View PostCleveland_Golf, on 07 September 2017 - 12:20 PM, said:

View PostJimmy Mac, on 07 September 2017 - 11:03 AM, said:

I would love to try these wedges out ... they look gorgeous. Yes, counter to so many I actually like the optics of a cavity back - it inspires confidence.

My question is: I get the advantage of a cavity back in a full swing (or close to it). Given the lesser amount of force in most wedge shots (chips/pitches), is there enough energy imparted for the cavity back to really offer an advantage as far as forgiveness is concerned? Does your testing show the face really flexes in a different manner than with a more traditional wedge design?
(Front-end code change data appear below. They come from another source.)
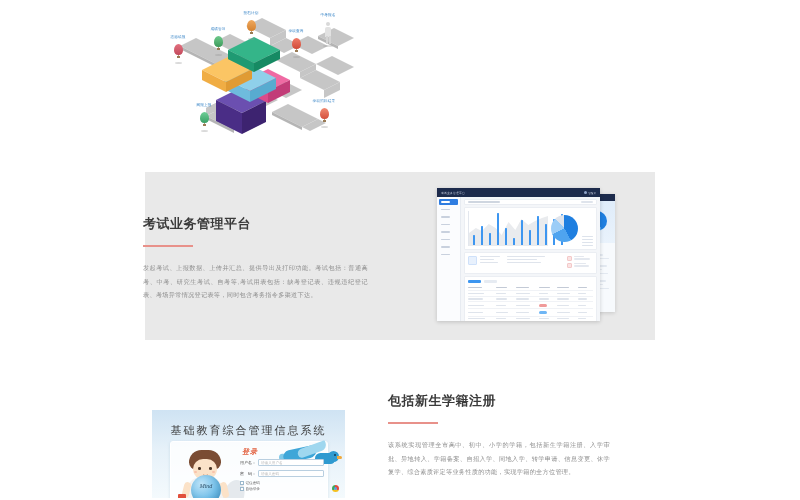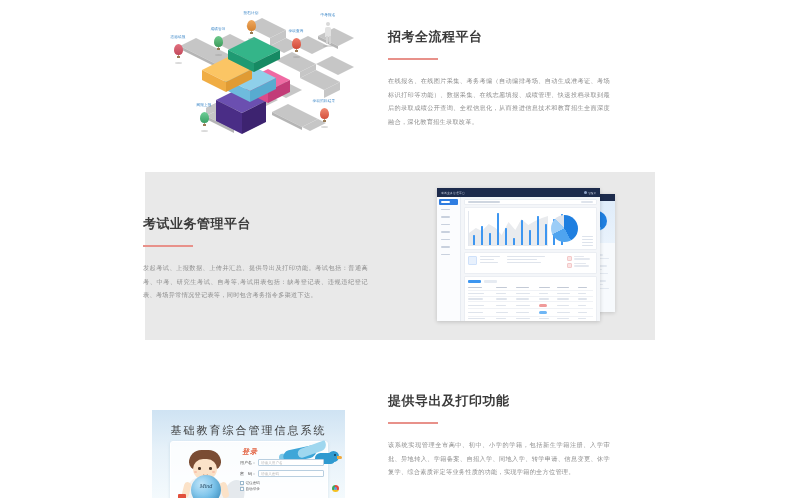"招考全流程平台" div.s1-text { html: <div> <div>招考全流程平台</div> <div></div> <div>在线报名、在线图片采集、考务考编（自动编排考场、自动生成准考证、考场标识打印等功能）、数据采集、在线志愿填报、成绩管理、快速投档录取到最后的录取成绩公开查询、全程信息化，从而推进信息技术和教育招生全面深度融合，深化教育招生录取改革。</div> </div> -> none }
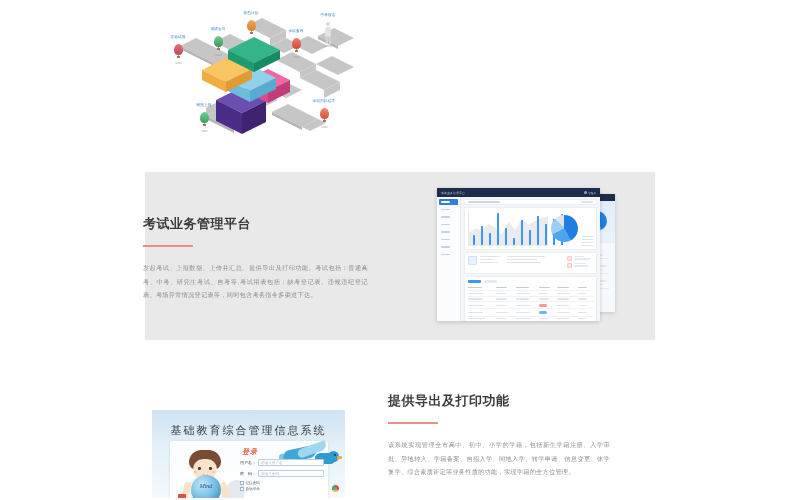"提供导出及打印功能" div.sec-title { text: 提供导出及打印功能 -> 包括新生学籍注册 }
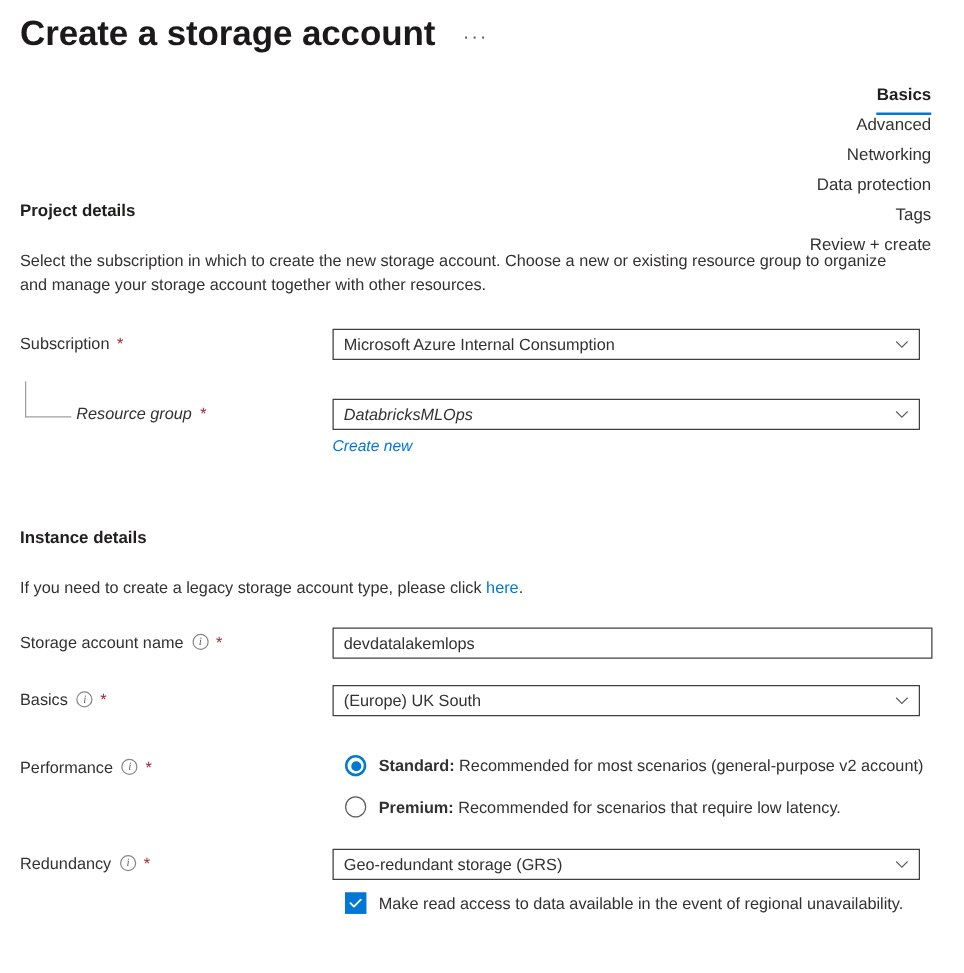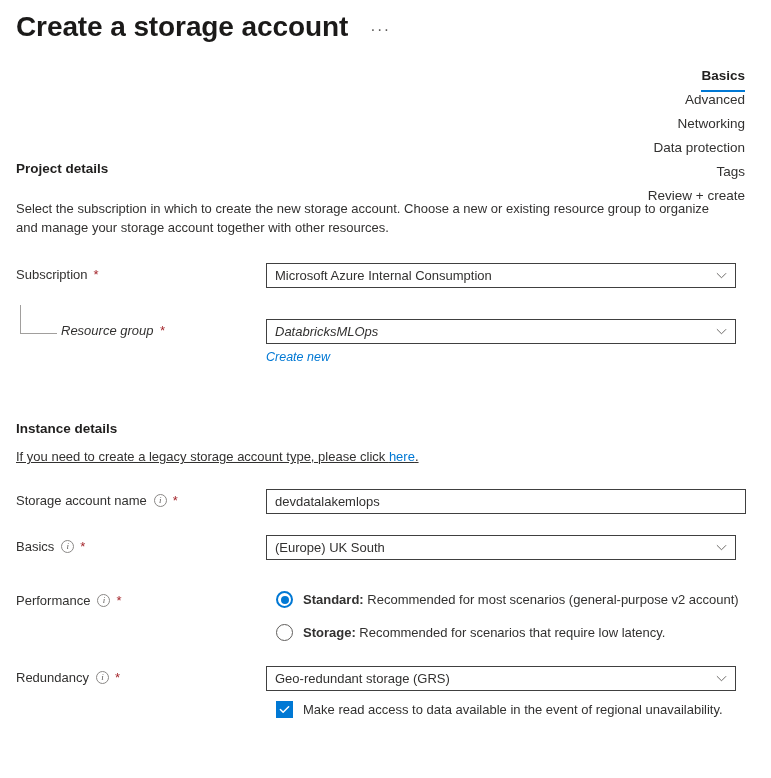"If you need to create" div.section-desc { margin-top: 11px -> 23px; text-decoration: underline -> none }
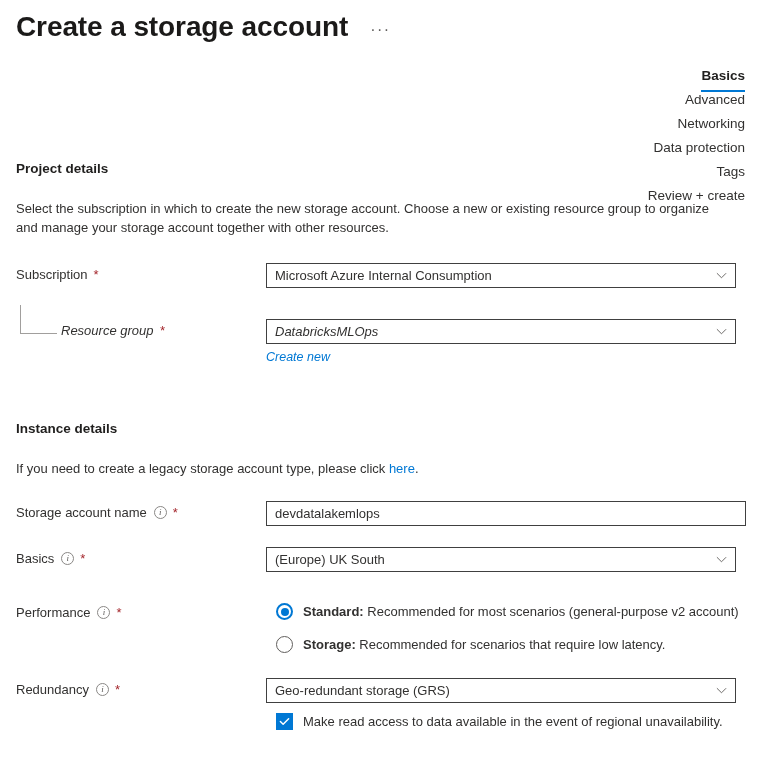"Storage:" b { text: Storage -> Premium }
Love the question. Only in a forum like this do we get to really nerd out like this. A cavity back wedge is forgiving directly because of the cavity (higher MOI head) but also indirectly (we can take weight out of the face and use it to widen the sole). If you think about taking a blade wedge and making the sole wider, the head is going to get heavier and heavier as you widen that sole. You have to remove weight from somewhere to balance out that addition in the sole. In this wedge, we’ve removed weight from the rear of the head, making it cavity back. So...a cavity back wedge is more forgiving than a blade style wedge on chips and pitches, but mainly due to it having a wider sole and not digging as much. It is also more forgiving because a cavity back wedge allows us to shift the CG closer to the center of the face, so more of your chips are being hit near the sweet spot. It’s too complex to explain this in a commercial or to an average golfer, so all we say is “cavity back wedges are more forgiving.”

Love the answer. Thanks for the enlightenment.